By Guest Blogger: Jim Wanner, CEO, KeyMark, Inc.
Bad implementations, false positives, slow implementations – sound familiar? If you’re familiar with the document
capture industry you could say these are buzzwords that describe many early implementations. Fortunately the situation
is taking a turn for the better.
Document capture is a dynamic industry that is on the cutting-edge of going mainstream.
Hardware and software enhancements have created a nirvana that will benefit both customers and solution providers. Let’s take a look at where we’re heading with document capture.
Decentralized scanning will continue to grow
No matter how hard we try to contain scanning in a centralized mailroom, the concept of scanning remotely is here to
stay. The reasons why are very clear.
• Hardware prices have plummeted. You can now purchase a reliable scanner for the cost of a printer.
• Multifunction devices are now usable. For years, multifunction devices were for printing only. Now the device
is opening up a brand new opportunity that will change the future – the ability to scan. The hardware equipment
has improved its scanning capabilities and the devices are now powered by software that automates document
ingestion.
• Software to capture remote scanning has exponentially improved. In the past, if you didn’t scan with a highquality,
centralized device the image quality would suffer. The hardware has improved, but the improvement
came with the advent of new software capabilities. Image cleanup is now a basic technology available to
everyone.
• Simple features that we take for granted such as image scanning confirmation, hardware integration, and
enterprise solutions are now part of the core repertoire of all high-end, remote scanning applications.
Optical Character Recognition (OCR) technology will be mainstream
OCR technology used to have the stigmatism of having a very high percentage of failed implementations and producing
far too many false reads (identifying a character for another character). If you don’t have the right people implementing
the solution and you do not have a clean ability to deal with exception handling, you will still run into significant
implementation problems even with the best technology.
• Select the right product. There are many products in the market today that can scan and OCR documents. The
key is finding the correct product that meets your needs and is easy to configure and can handle exceptions.
• Ensure you have integration with the core systems to handle lookups. No OCR system is perfect since most of
them utilize the same OCR engines. Consequently, the tool’s ability to link back to the original information to
validate data is crucial to minimizing false reads.

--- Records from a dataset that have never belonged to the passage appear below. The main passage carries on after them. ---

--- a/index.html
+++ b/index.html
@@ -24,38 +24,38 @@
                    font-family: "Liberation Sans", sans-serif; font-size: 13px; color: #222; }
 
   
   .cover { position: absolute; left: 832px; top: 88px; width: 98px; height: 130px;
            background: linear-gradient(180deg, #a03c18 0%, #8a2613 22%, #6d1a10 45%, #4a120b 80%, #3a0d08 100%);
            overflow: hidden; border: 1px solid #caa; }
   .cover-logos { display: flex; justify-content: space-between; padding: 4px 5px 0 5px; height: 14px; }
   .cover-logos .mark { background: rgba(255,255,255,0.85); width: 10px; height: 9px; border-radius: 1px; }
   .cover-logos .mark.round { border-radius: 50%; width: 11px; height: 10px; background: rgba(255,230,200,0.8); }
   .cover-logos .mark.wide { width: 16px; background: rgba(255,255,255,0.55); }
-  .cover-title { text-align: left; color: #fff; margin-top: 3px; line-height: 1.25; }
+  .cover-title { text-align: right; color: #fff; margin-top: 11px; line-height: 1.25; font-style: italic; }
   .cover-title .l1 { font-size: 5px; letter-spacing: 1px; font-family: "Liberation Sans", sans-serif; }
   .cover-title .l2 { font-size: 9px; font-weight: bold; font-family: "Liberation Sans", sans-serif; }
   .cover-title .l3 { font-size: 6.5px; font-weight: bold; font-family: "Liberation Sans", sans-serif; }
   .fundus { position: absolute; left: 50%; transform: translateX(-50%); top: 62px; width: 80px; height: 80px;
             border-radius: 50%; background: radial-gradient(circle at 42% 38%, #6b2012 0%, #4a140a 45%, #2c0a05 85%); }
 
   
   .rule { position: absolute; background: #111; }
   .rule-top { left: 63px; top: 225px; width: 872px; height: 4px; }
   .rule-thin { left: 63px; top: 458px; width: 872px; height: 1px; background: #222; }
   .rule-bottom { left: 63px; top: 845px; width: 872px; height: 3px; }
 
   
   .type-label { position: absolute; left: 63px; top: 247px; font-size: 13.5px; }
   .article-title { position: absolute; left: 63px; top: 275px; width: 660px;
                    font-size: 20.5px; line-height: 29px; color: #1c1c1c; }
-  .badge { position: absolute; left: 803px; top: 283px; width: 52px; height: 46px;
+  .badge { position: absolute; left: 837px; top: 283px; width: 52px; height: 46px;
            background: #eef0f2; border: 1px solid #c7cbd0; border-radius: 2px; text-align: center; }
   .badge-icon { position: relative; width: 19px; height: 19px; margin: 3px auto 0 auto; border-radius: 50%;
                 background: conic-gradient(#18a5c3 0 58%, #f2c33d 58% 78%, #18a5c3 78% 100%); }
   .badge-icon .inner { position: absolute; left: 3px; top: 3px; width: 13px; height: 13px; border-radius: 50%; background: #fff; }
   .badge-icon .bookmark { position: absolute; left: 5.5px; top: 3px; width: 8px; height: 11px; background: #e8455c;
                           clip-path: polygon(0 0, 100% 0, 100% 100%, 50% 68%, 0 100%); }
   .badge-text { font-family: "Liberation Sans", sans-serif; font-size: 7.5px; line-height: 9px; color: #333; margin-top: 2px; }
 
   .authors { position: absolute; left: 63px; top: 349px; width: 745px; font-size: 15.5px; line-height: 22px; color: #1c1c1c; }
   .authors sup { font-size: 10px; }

• Have the proper methods to deal with exceptions. The majority of significant issues that can happen after an
OCR system implementation revolve around bad data being uploaded into the legacy system. Consequently,
you must ensure you have the proper method of dealing with exceptions easily.
Separation and classification will exponentially improve
15 years ago a great install would have utilized patch pages, achieved a 90% read rate for machine-printed documents and
70% for hand-printed documents and the forms could not be altered.
This is not the case today. You should now expect dramatic improvements when you implement a separation and
classification solution. Separation is accurately knowing when on document ends and the next document in a batch
begins. Classification accurately identifies the documents in a batch of related documents.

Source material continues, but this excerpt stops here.